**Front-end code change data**
▬▬▬▬▬▬▬▬▬▬

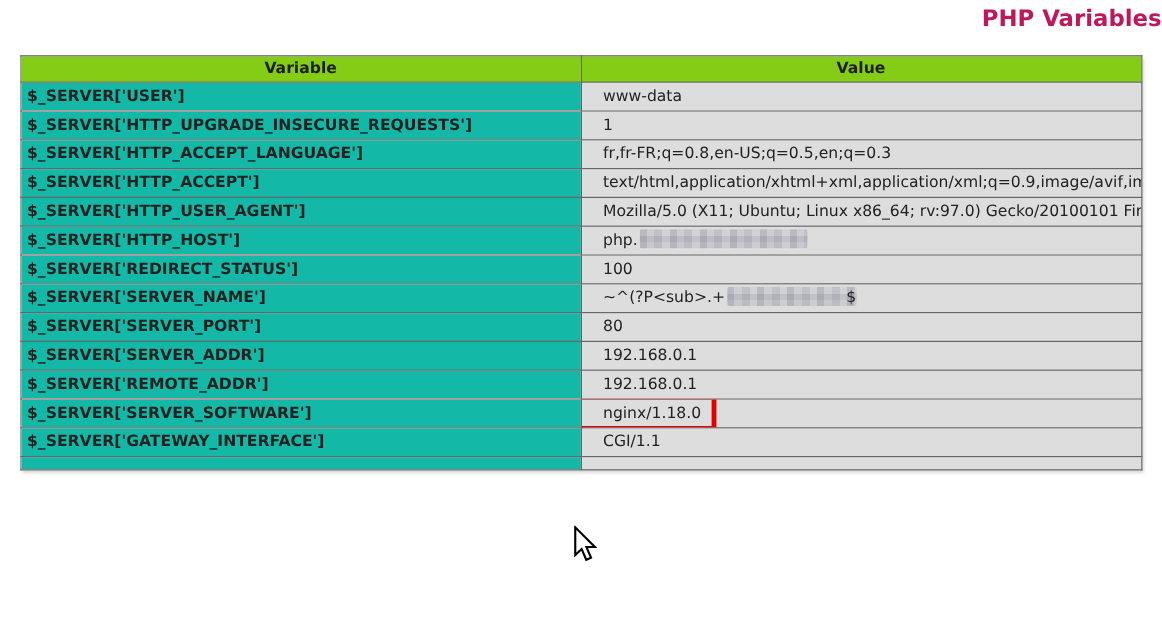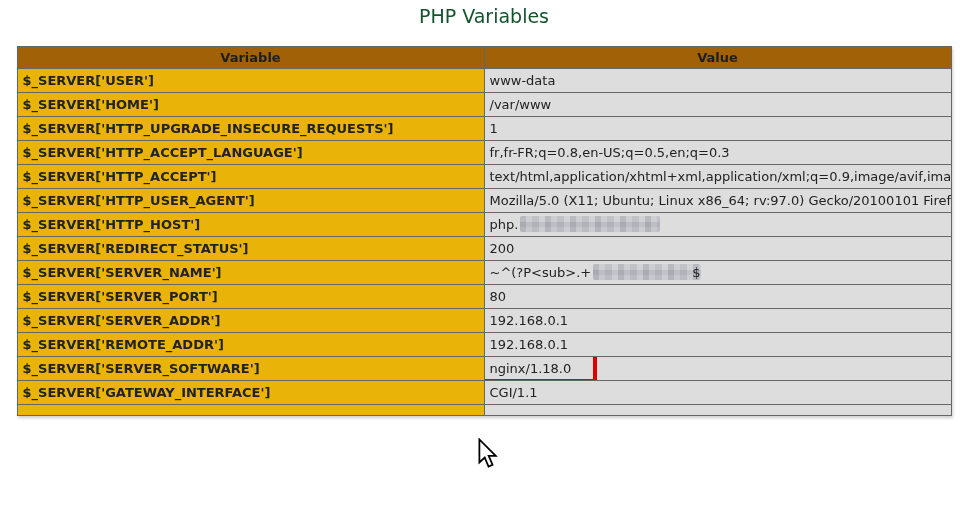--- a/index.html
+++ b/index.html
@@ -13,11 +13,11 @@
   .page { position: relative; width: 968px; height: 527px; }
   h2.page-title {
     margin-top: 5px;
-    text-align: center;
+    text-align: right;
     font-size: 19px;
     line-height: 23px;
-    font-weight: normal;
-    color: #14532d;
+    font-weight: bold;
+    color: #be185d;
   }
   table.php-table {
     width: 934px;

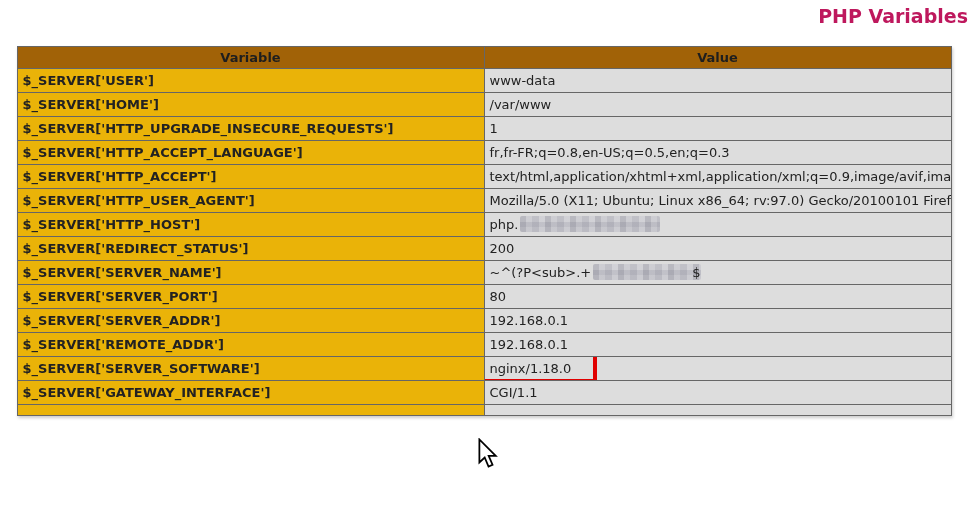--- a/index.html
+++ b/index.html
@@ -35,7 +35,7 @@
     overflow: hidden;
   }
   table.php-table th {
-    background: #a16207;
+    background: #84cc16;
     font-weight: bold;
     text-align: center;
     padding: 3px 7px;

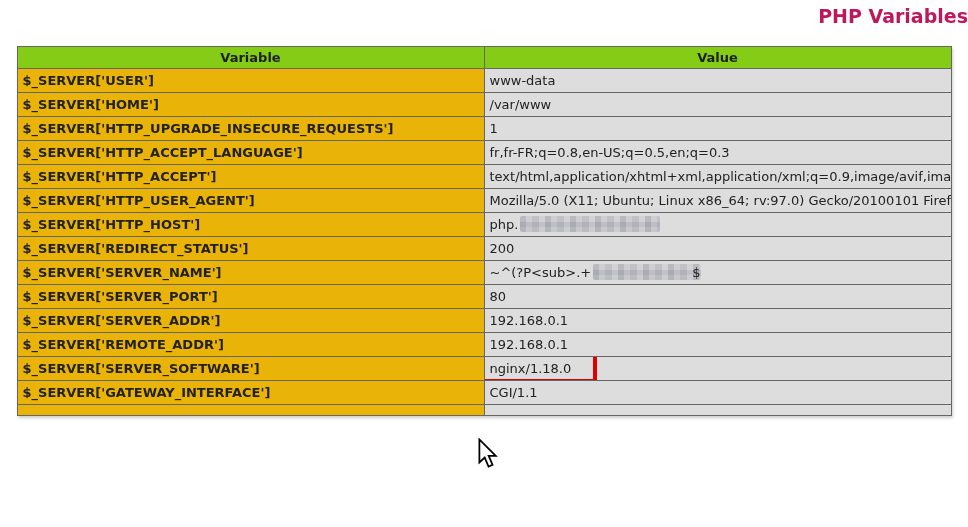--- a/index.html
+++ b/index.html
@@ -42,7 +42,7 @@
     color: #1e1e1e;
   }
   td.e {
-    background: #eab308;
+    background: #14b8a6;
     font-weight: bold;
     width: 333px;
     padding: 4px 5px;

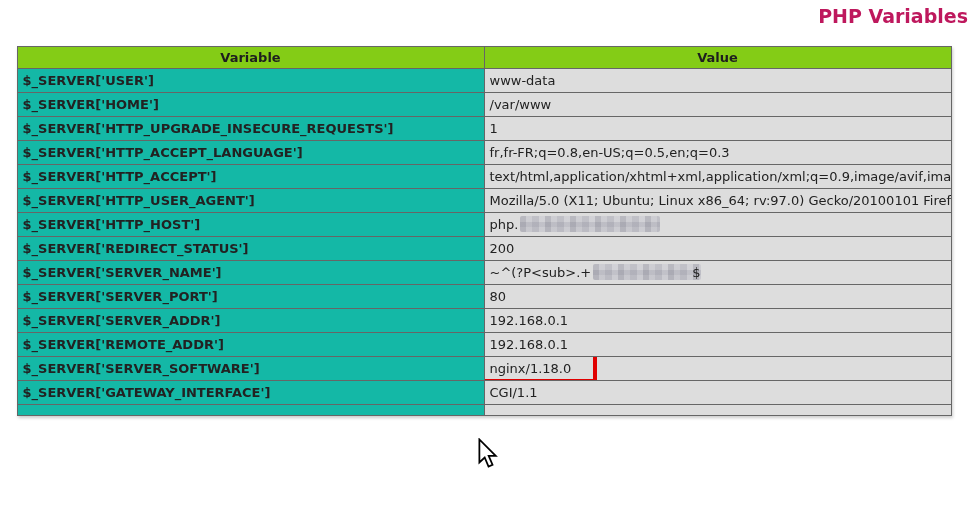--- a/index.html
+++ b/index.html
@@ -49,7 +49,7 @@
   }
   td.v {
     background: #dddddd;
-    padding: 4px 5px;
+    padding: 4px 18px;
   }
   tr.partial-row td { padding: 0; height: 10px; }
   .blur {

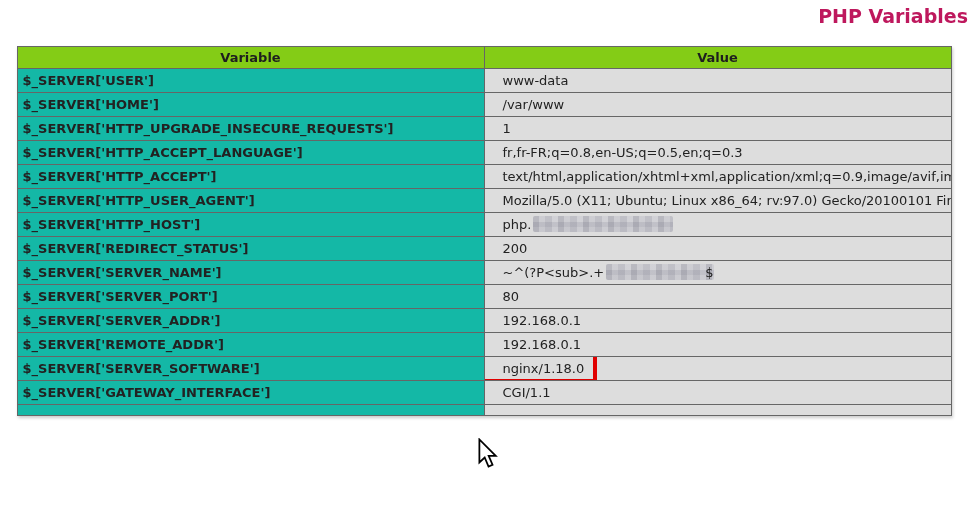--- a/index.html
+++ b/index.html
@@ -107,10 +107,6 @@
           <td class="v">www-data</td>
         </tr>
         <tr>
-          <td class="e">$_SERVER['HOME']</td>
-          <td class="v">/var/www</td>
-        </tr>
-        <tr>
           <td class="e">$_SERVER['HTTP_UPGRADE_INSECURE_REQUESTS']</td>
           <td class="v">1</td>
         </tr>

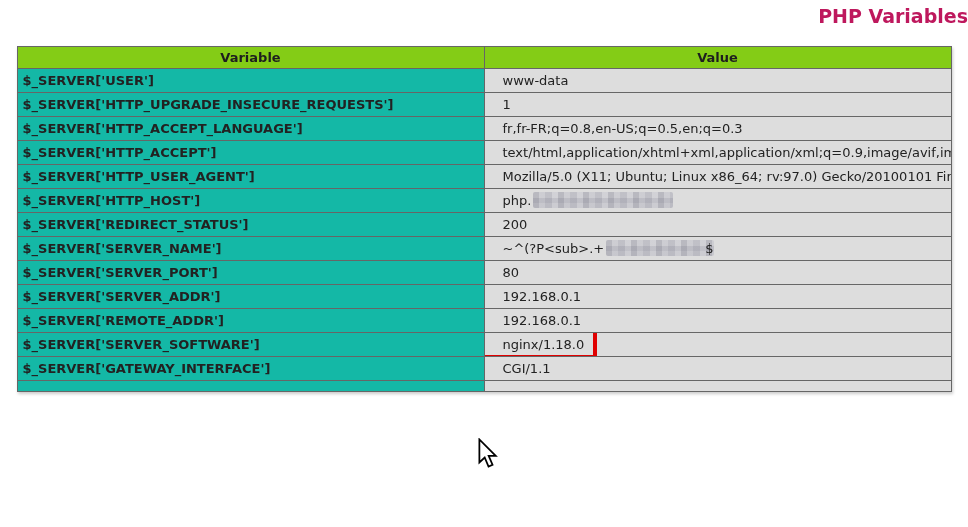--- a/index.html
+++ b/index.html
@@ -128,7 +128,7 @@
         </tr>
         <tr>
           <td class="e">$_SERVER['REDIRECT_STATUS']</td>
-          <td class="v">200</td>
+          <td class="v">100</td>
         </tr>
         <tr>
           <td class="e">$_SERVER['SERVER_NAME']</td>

▬▬▬▬▬▬▬▬▬▬

In the copy, include every record exactly and no pictures at all.

**Task solution**
--- a/index.html
+++ b/index.html
@@ -13,11 +13,11 @@
   .page { position: relative; width: 968px; height: 527px; }
   h2.page-title {
     margin-top: 5px;
-    text-align: center;
+    text-align: right;
     font-size: 19px;
     line-height: 23px;
-    font-weight: normal;
-    color: #14532d;
+    font-weight: bold;
+    color: #be185d;
   }
   table.php-table {
     width: 934px;

--- a/index.html
+++ b/index.html
@@ -35,7 +35,7 @@
     overflow: hidden;
   }
   table.php-table th {
-    background: #a16207;
+    background: #84cc16;
     font-weight: bold;
     text-align: center;
     padding: 3px 7px;

--- a/index.html
+++ b/index.html
@@ -42,7 +42,7 @@
     color: #1e1e1e;
   }
   td.e {
-    background: #eab308;
+    background: #14b8a6;
     font-weight: bold;
     width: 333px;
     padding: 4px 5px;

--- a/index.html
+++ b/index.html
@@ -49,7 +49,7 @@
   }
   td.v {
     background: #dddddd;
-    padding: 4px 5px;
+    padding: 4px 18px;
   }
   tr.partial-row td { padding: 0; height: 10px; }
   .blur {

--- a/index.html
+++ b/index.html
@@ -107,10 +107,6 @@
           <td class="v">www-data</td>
         </tr>
         <tr>
-          <td class="e">$_SERVER['HOME']</td>
-          <td class="v">/var/www</td>
-        </tr>
-        <tr>
           <td class="e">$_SERVER['HTTP_UPGRADE_INSECURE_REQUESTS']</td>
           <td class="v">1</td>
         </tr>

--- a/index.html
+++ b/index.html
@@ -128,7 +128,7 @@
         </tr>
         <tr>
           <td class="e">$_SERVER['REDIRECT_STATUS']</td>
-          <td class="v">200</td>
+          <td class="v">100</td>
         </tr>
         <tr>
           <td class="e">$_SERVER['SERVER_NAME']</td>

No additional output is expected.